En el 2003 es acusada de distribuir material de Falun Gong, y condenada a 4 años de prisión. A los seis meses de su liberación la encarcelaron de nuevo por enviar una carta con información de la disciplina a un conocido en la prisión.

Tras perder su matrimonio y el contacto con su hijo por las constantes presiones del régimen, es puesta en prisión una vez más en el 2007 y condenada a ocho años por imprimir material informativo sobre Falun Gong.

La increíble perseverancia que manifiestan tanto la Sra. Li como los millones de practicantes de la disciplina desconciertan a las autoridades del régimen, que a pesar de utilizar todo el aparato estatal y los medios más brutales, no logran realizar sus objetivos.

Falun Gong, también conocido como Falun Dafa, es una disciplina espiritual de automejoramiento con fuertes raíces en la cultura milenaria china. Sus principios de Verdad, Benevolencia y Tolerancia, junto con una serie de ejercicios de qigong, la hicieron muy atractiva y en poco tiempo millones de personas la estaban practicando.  En principio fue reconocida y apoyada por el régimen chino gracias a sus poderosos efectos curativos.
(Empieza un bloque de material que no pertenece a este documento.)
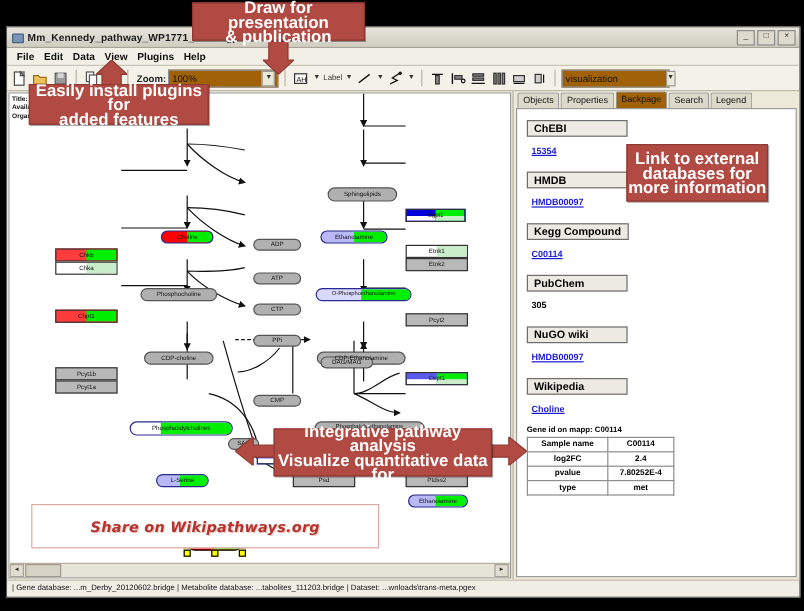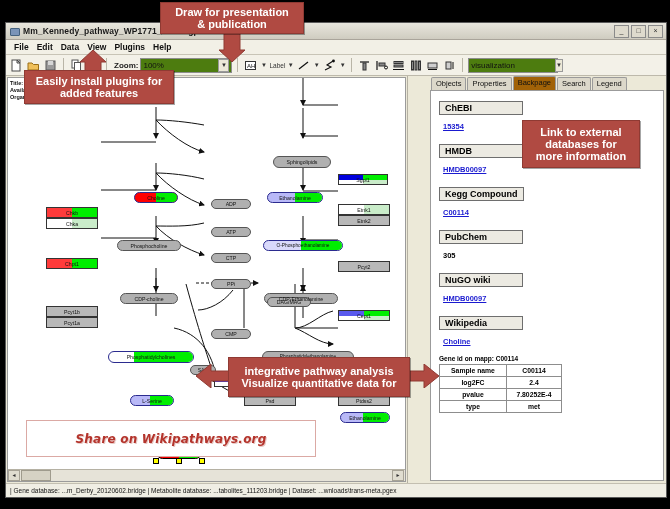"Draw for presentation" .callout.small { font-size: 11px -> 14px }
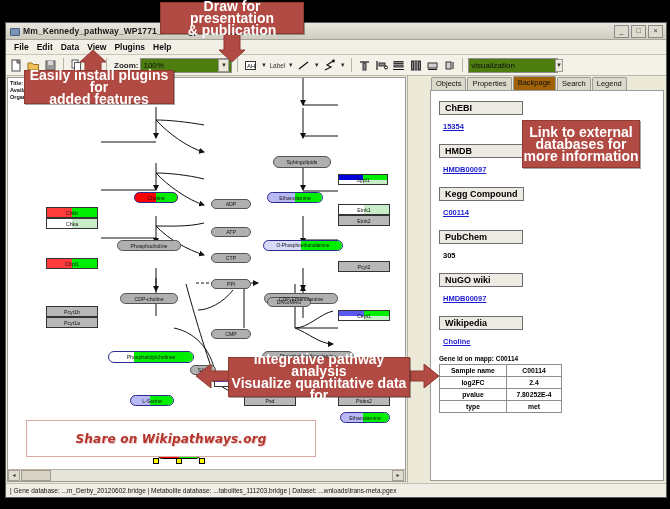"100%" .combo { background: #4d7c0f -> #a16207 }
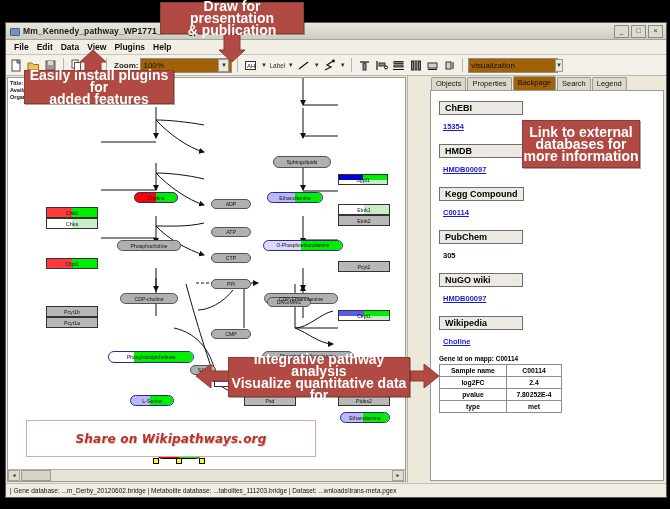"Objects" .sidepanel { padding-left: 20px -> none }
A fines de los 90’, por su creciente popularidad y sus enseñanzas contrarias al ateísmo, se convirtió en una amenaza para el PCCh, dando lugar al comienzo de una de las más brutales y sangrientas persecuciones de la historia.

En Hong Kong, la obligación de utilizar la aplicación LeaveHomeSafe suscitó controversias entre sus ciudadanos, conocedores de las tácticas del régimen a la hora de controlar a la población. 

“Dado el uso de la vigilancia masiva por parte de Beijing en China, muchas personas de Hong Kong sospechan que la aplicación es una forma en que los gobiernos de Hong Kong y Beijing normalizan el uso de la vigilancia gubernamental en Hong Kong”, dijo a la Voz de América Maya Wang, investigadora principal de Human Rights Watch sobre China.

Algunas personas eligieron descargar aplicaciones falsas en sus móviles, para escapar al control, con el riesgo que esto acarrea. El uso de aplicaciones falsas se considera un delito tan grave como el de usar un pasaporte o una visa falsa, y los infractores pueden purgar penas de hasta 14 años de prisión.

A mediados de junio, medios informativos reportaban que las autoridades de la ciudad de  Zhengzhou en la provincia de Henan, usaron la App para restringir la llegada de manifestantes que protestaban contra la congelación de sus cuentas bancarias. Varias personas testificaron que sus códigos de salud cambiaron repentinamente de verde a rojo, impidiéndoles viajar para efectuar el reclamo. Según la CNN, el código rojo parecía apuntar solo a los depositantes.

Anouk Eigenraam, corresponsal en China de Het Financieele Dagblad/Algemeen Dagblad, tuiteó: “Estos códigos de salud rojos son exactamente la razón por la que China mantendrá vivo este 0 covid durante mucho tiempo. Es muy útil como herramienta de control. He estado diciendo esto durante un año y muchas personas seguían diciendo ‘pero la economía’, bueno, como vimos, están muy dispuestos a recibir un golpe”.